Accuracy refers to the average accuracy of the model across all evaluation instances. The concept of correctness may vary from case to case, so we present the main accuracy measures considered in the measurement, the scenarios in which these measures are used, and the associated formal definitions.

1.1 Exact match

Exact match means that the model-generated answer matches exactly the correct reference answer as a string. Exact matches are used as the default accuracy metric on datasets like HellaSwag, OpenBookQA, TruthfulQA, MMLU, and more.

1.2 Quasi-exact match

The correctness condition of Quasi-exact match can be further extended on the basis of exact match, and some fine post-processing (such as case conversion, deletion of white space and punctuation) can be performed on the model generated answers.

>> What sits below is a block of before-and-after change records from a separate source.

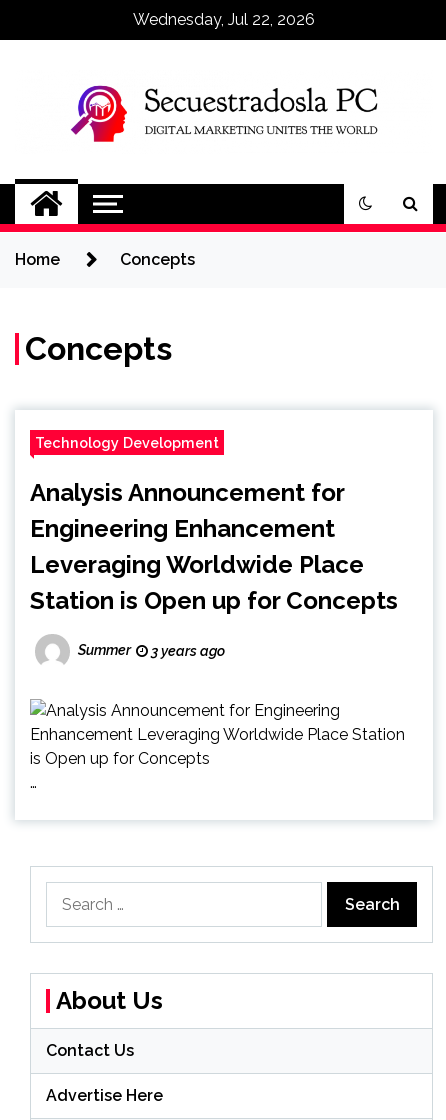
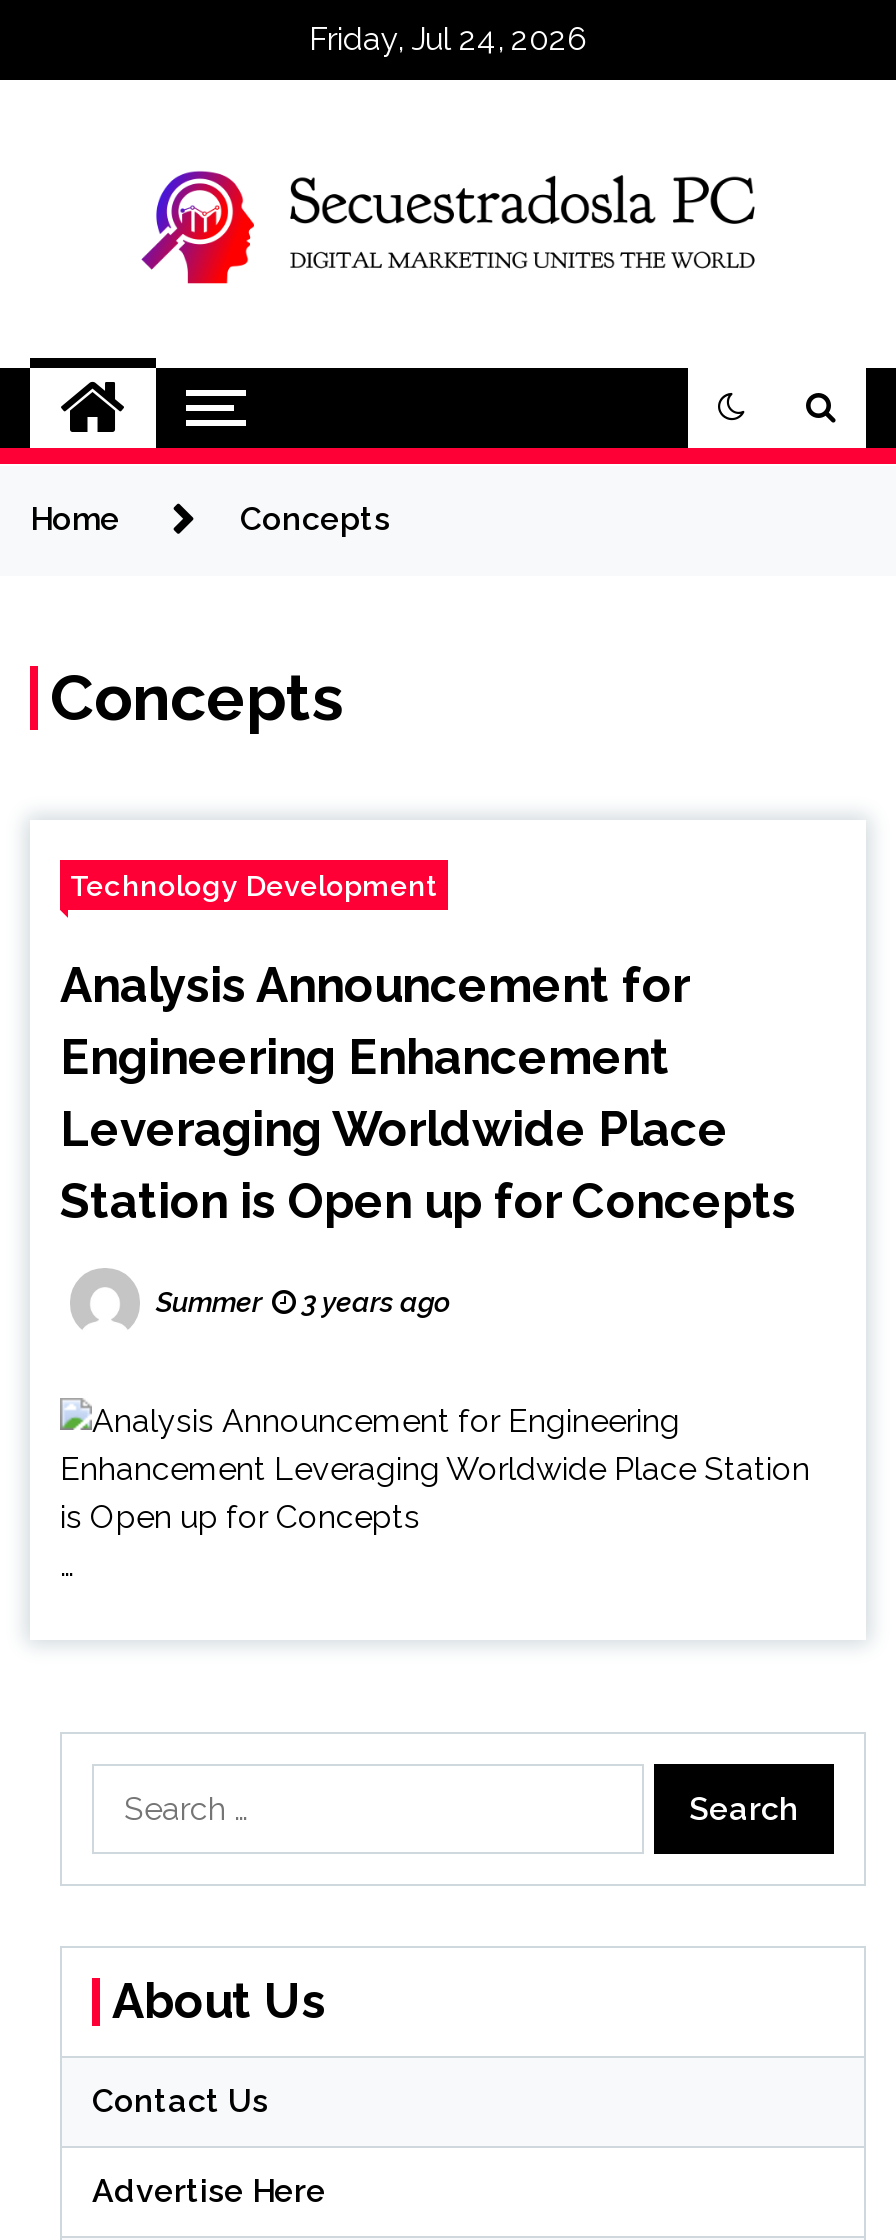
- Wednesday, Jul 22, 2026
+ Friday, Jul 24, 2026
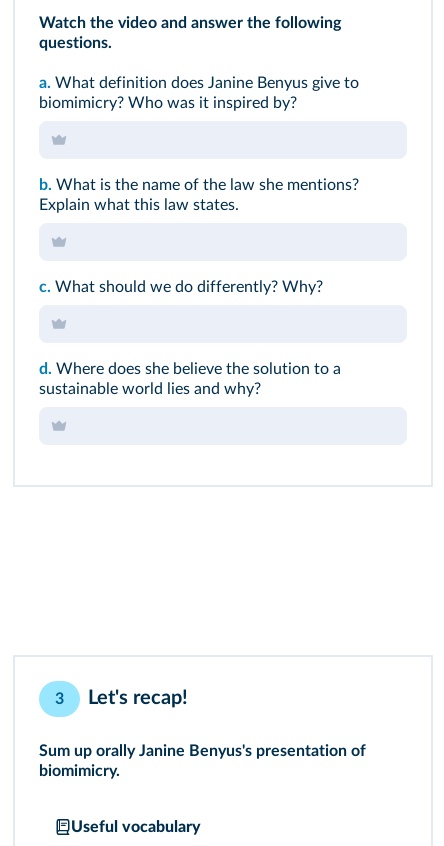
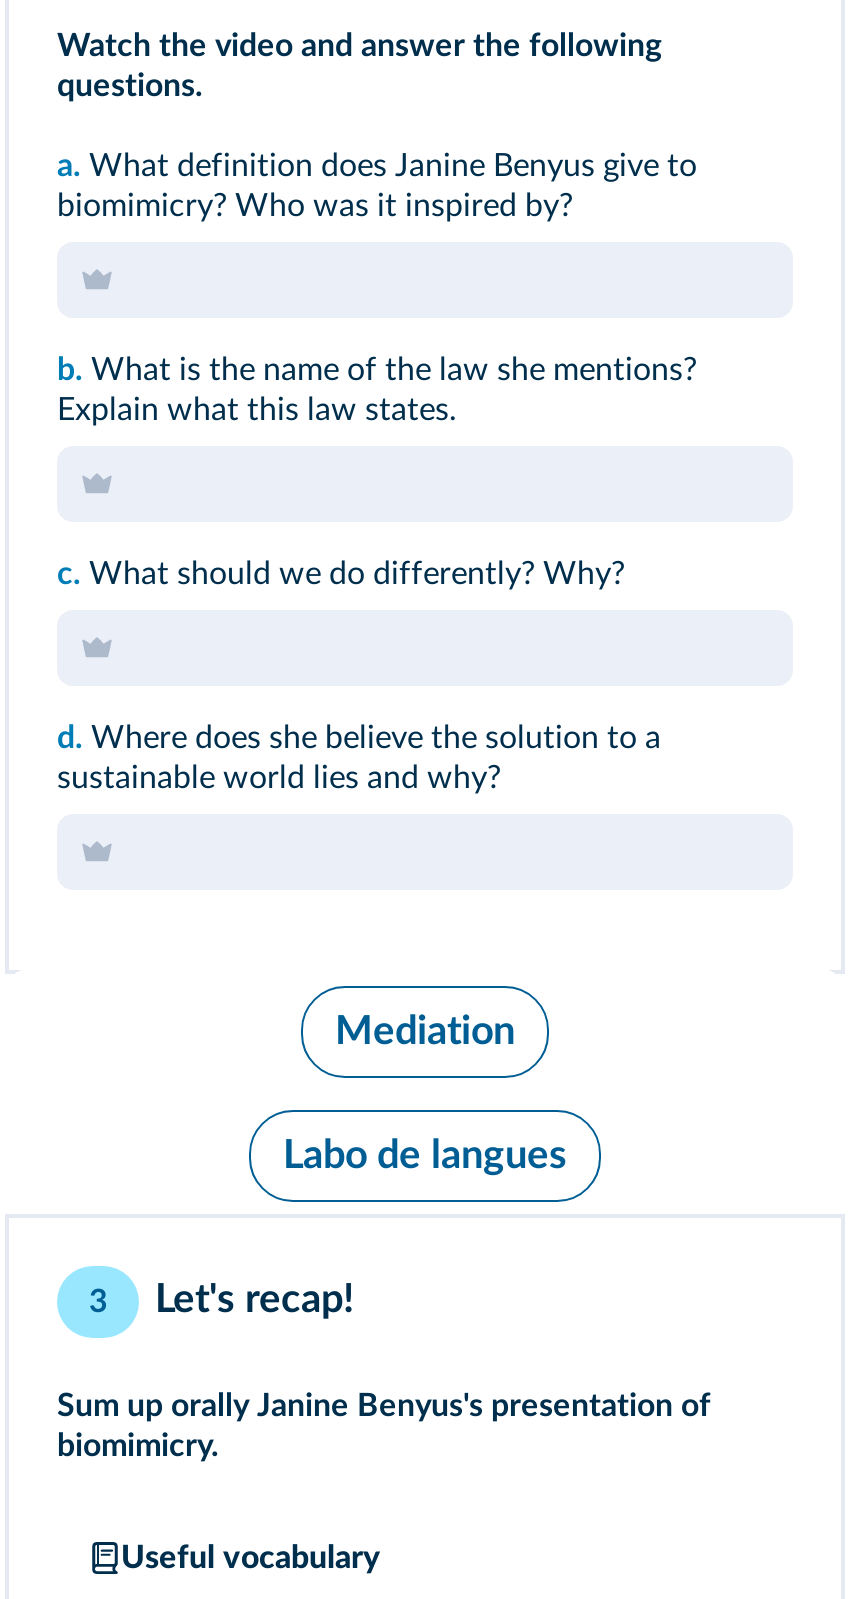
+ Mediation
+ Labo de langues
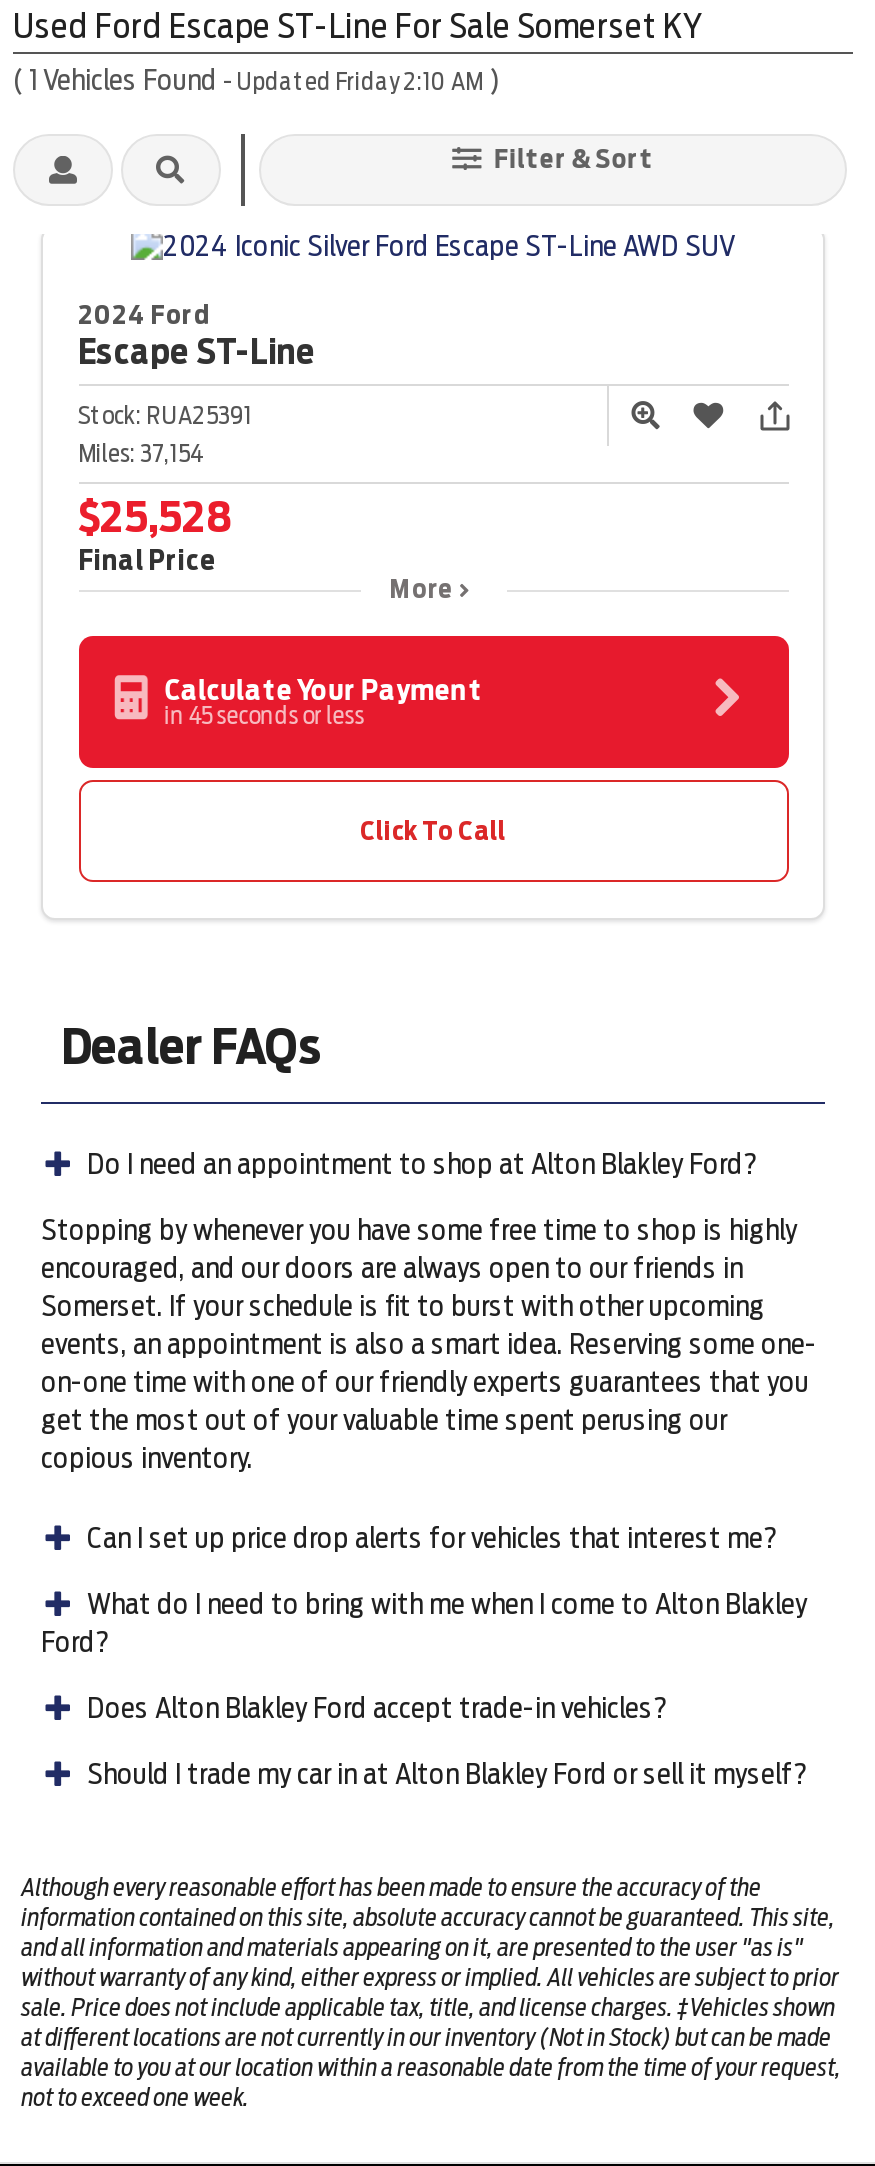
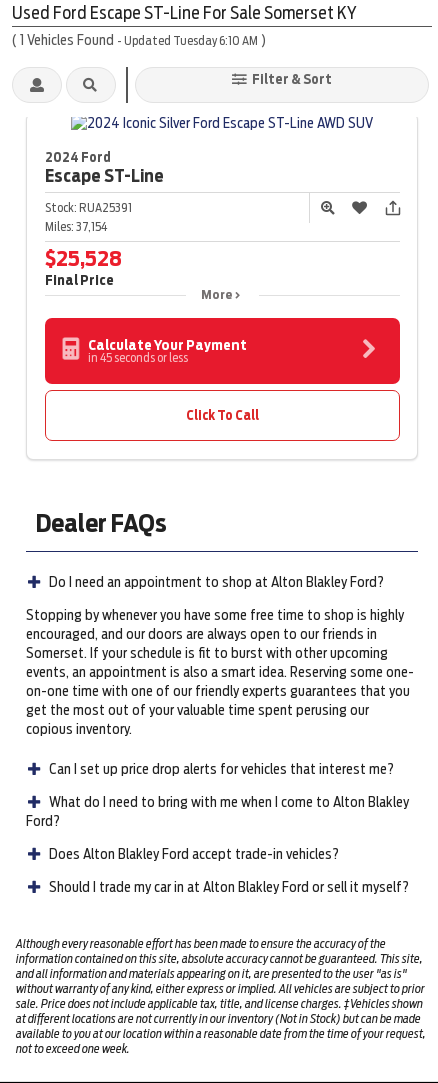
- (1 Vehicles Found - Updated Friday 2:10 AM)
+ (1 Vehicles Found - Updated Tuesday 6:10 AM)
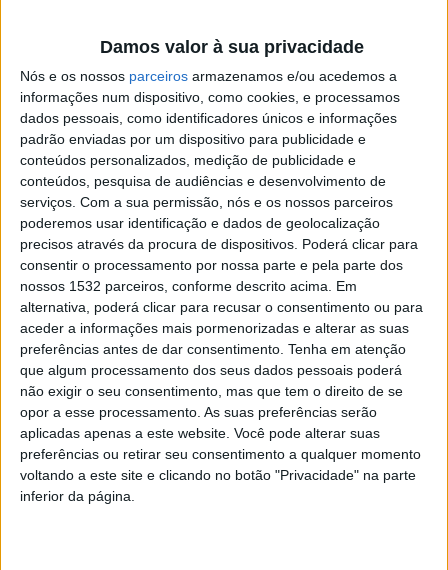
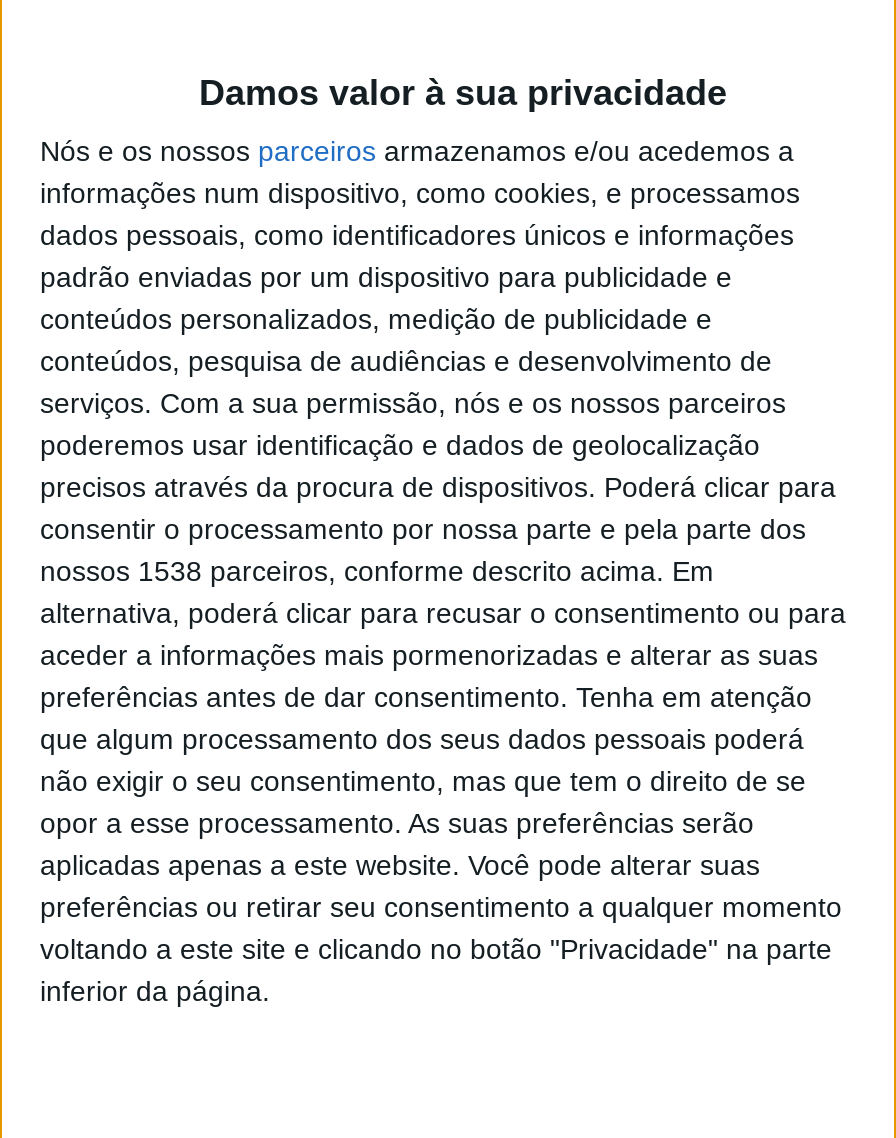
- nossos 1532 parceiros, conforme descrito acima. Em
+ nossos 1538 parceiros, conforme descrito acima. Em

Quasi-exact matches are used on data sets such as BoolQ, IMDB, RAFT, etc.

1.3 ROUGE-2

ROUGE-2 uses the standard ROUGE fraction (Lin, 2004), which takes into account 2-gram overlap to determine correctness. This is the default accuracy metric for CNN/DailyMail and XSUM.

1.4 Code

For HumanEval (Chen et al., 2021) and APPS (Hendrycks et al., 2021c), we use the relevant code metrics defined in their respective papers.

1.5 Accuracy

Using manual evaluation, the correct answer is given 1, the wrong answer is given 0, and the final correct rate is the correct number over the total number. This is the default accuracy metric for Baai-open.

2. Pass@k

For evaluating code generation model, the model generates k(k=1,10,100) code samples for each unit test prompt, and if any of the samples pass the unit test, the problem is considered solved and the total percentage of the problem solved is reported as the Pass@k score.

Note: in practical testing, it is common practice to sample n = 200 times and pass c times, using 1-C(k, n-c)/C(k, n) to reduce the variance of the evaluated values.